2. JECA represents and warrants to Xxxxxxxxx, Wirginis and Xxxxxxxx as
follows:
(a) JECA is a corporation duly incorporated and validly existing under
Pennsylvania law, is in good standing under Pennsylvania law, and has
corporate power to carry on its business as now conducted.
(b) The execution, delivery and performance by JECA of this Agreement
are within JECA's corporate powers and have been duly authorized by all
necessary corporate action. This Agreement constitutes a valid and binding
agreement of JECA.
(c) The execution, delivery and performance by JECA of the Agreement
do not and will not (i) contravene or conflict with any law or regulation to
which JECA is subject; (ii) contravene or conflict with any jugdment, order
or decree binding upon JECA; or (iii) constitute a default, or give rise to
any right of termination, cancellation or acceleration of any right or
obligation of JECA.
(d) Upon default, JECA shall deliver to Xxxxxxxxx and Xxxxxxxx the
audited balance sheet of JECA and the related audited statements of income,
retained earnings and cash flows for the fiscal year ended February 28,
2004, together with the notes thereto ("2003 Financial Statements").
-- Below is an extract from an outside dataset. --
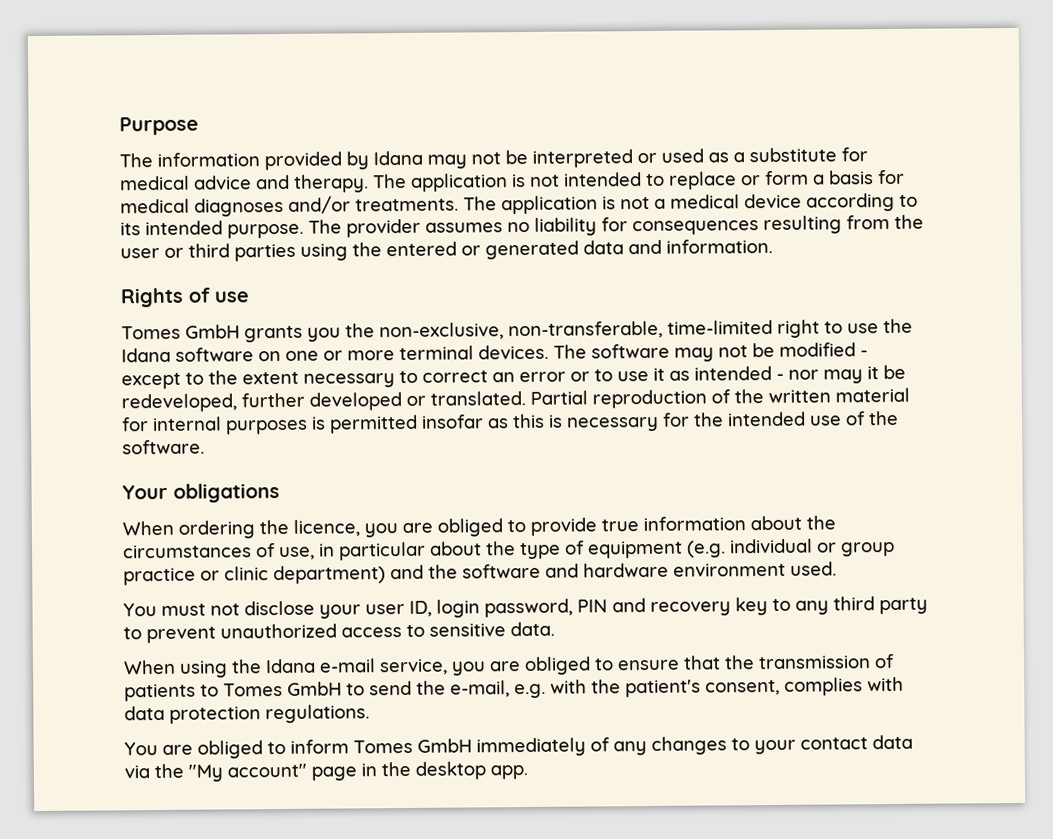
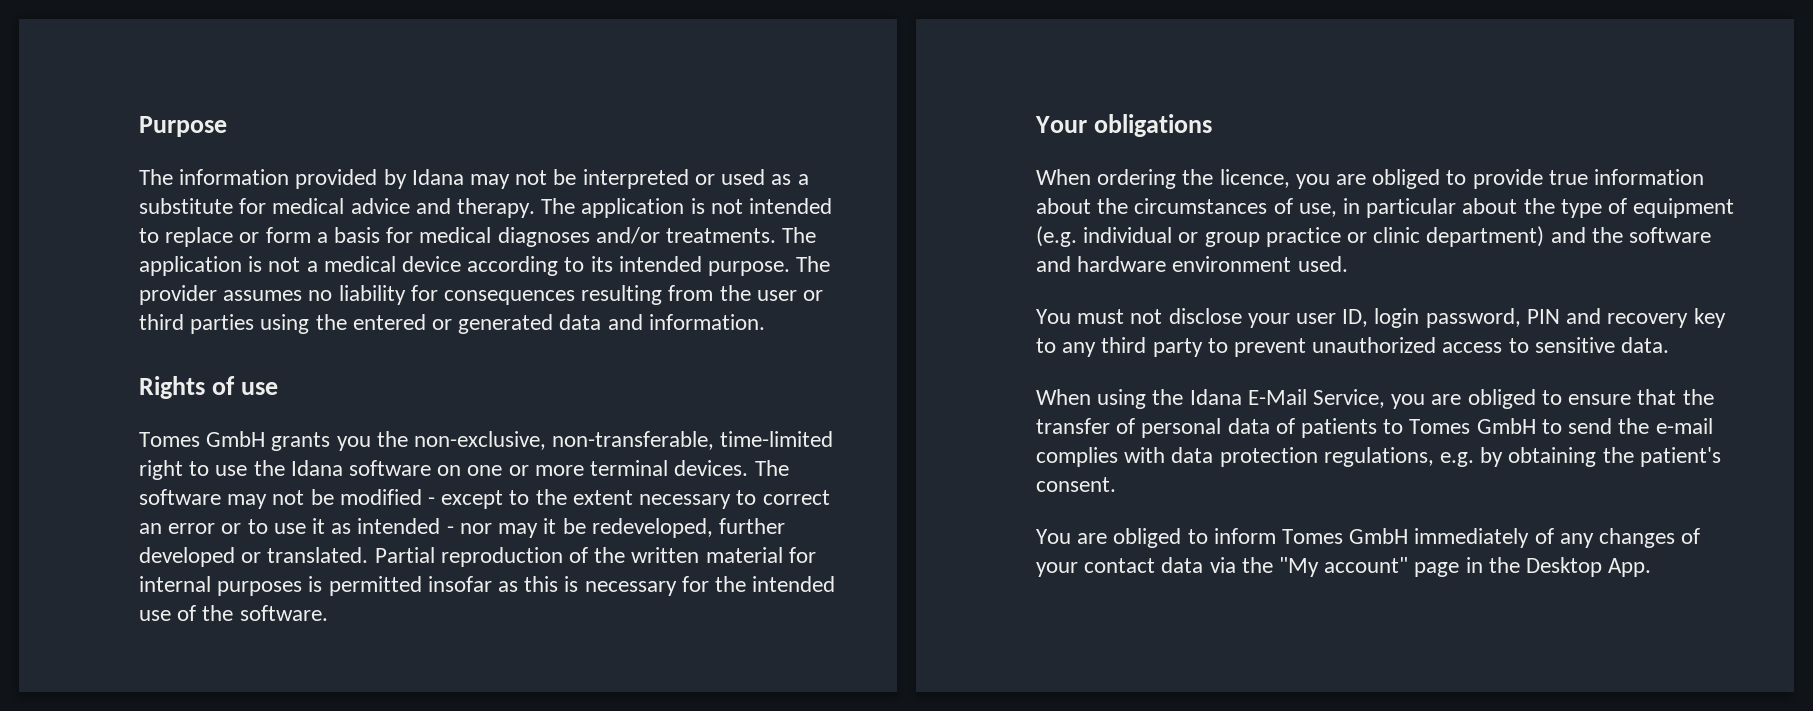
[319,658,448,676] e-mail service, -> [1247,389,1386,408] E-Mail Service,
[758,655,871,670] transmission -> [1036,418,1270,438] transfer of personal data
[450,676,904,699] [124,704,370,724] e-mail, e.g. with the patient's consent, complies with data protection regulations. -> [1655,418,1713,434] [1036,447,1721,467] [1036,477,1116,492] e-mail complies with data protection regulations, e.g. by obtaining the patient's consent.
[731,738,750,751] to -> [1681,528,1701,544] of
[415,761,528,780] desktop app. -> [1526,557,1652,577] Desktop App.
To
JECA's knowledge, the 2003 Financial Statements present fairly, in all
material respects and in conformity with generally accepted accounting
principles applicable to audited financial statements (and thus may not
contain all notes which are required to be prepared in accordance with
generally accepted accounting principles), the financial position, results
of operations, changes in financial position and cash flows of JECA as of
the date thereof or for the period set forth therein. There have been no
material adverse changes to JECA's financial condition (including no
material reduction in the sum of JECA's cash and accounts receivable) since
the date of the 2003 Financial Statements.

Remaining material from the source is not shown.